In part one of this series of articles we saw a way to connect multiple Red Hat OpenShift SDNs  (Software Defined Network) from separate clusters by means of creating an encrypted network tunnel.

This tunnel can route IP packets between all the connected SDNs. Simply being able to route packets is not very useful unless, as with Istio, you have a way to discover pods and a way to load balance over a group of pods representing a service. Istio can do that because it uses the master API to discover the endpoints and then uses client-side load balancing.

In this article we are going to add platform-provided load balancing (also know as service proxying) and service discovery to our SDN tunnel solution. Let’s talk about them separately.

Service Proxying

With service proxying we need to be able to satisfy the requirement that if a pod in cluster A opens a Layer 4 connection (TCP or UDP) to a Kubernetes service IP and port, the connection is load balanced to one of the pods that backs that service.

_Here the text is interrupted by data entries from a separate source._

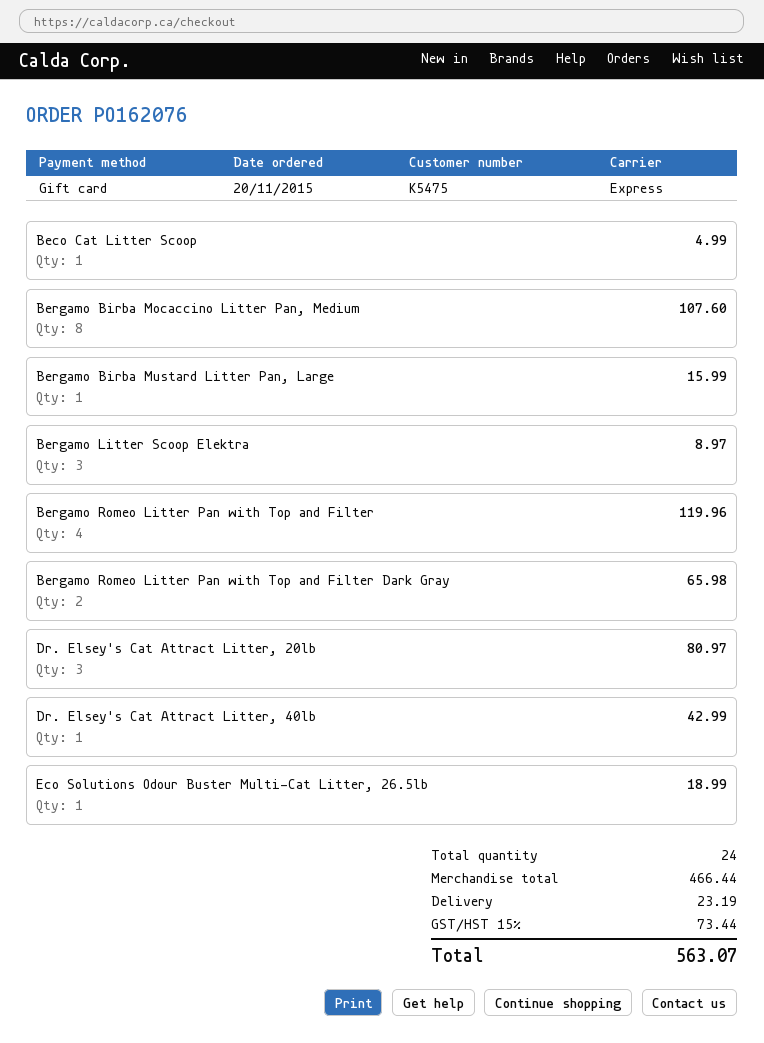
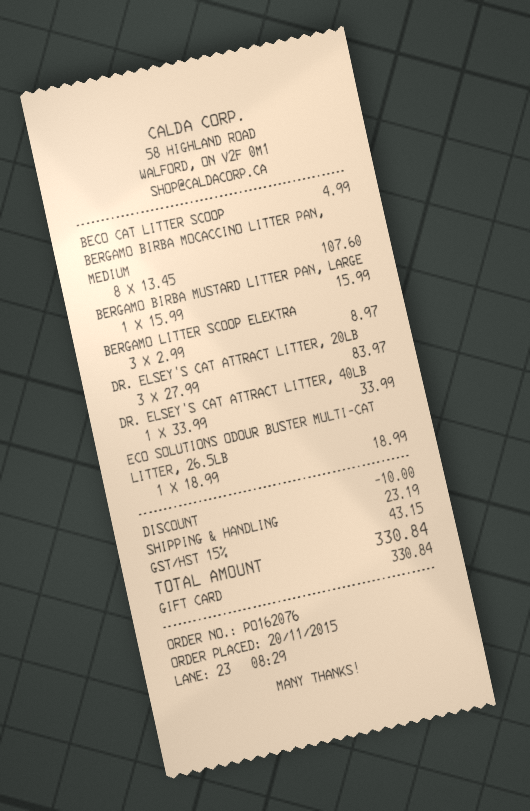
Bergamo Romeo Litter Pan with Top and Filter: 4 for 119.96 -> none
Bergamo Romeo Litter Pan with Top and Filter Dark Gray: 2 for 65.98 -> none
Dr. Elsey's Cat Attract Litter, 20lb: 3 for 80.97 -> 3 for 83.97
Dr. Elsey's Cat Attract Litter, 40lb: 1 for 42.99 -> 1 for 33.99
discount: none -> 10.00
tax: 15% = 73.44 -> 15% = 43.15
total: 563.07 -> 330.84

Because our SDN tunnel can only route the IPs belonging to the pod CIDRs (in an OpenShift cluster the pod cidr and the service cidr are disjointed), we need to perform the proxying before the packets enter the tunnel.

If you remember the tunnel design, we can use the daemonset pod for this operation. We can reroute all the packets belonging to the remote cluster service CIDR to the damenset pod (we can use the same technique we used for the packets belonging to the pod’s CIDR) and then perform the proxying operation. The below picture attempts to depict this design:

In order for this design to work, the service CIDRs of the clusters that we connect must not overlap. This is in addition to the requirement from the SDN tunnel design that the pod CIDRs should not overlap.

We need to choose a Layer 4 proxying mechanism. Historically in Kubernetes, the following approaches have been utilized:

  1. User space - An application running in user space perform the proxying operation.
  2. Iptables - Proxying is performed in kernel space (more efficient than user space) with a series of iptables rules (essentially based on NATting the destination).
  3. IPVS - A kernel module designed to create kernel space L4 load balancers.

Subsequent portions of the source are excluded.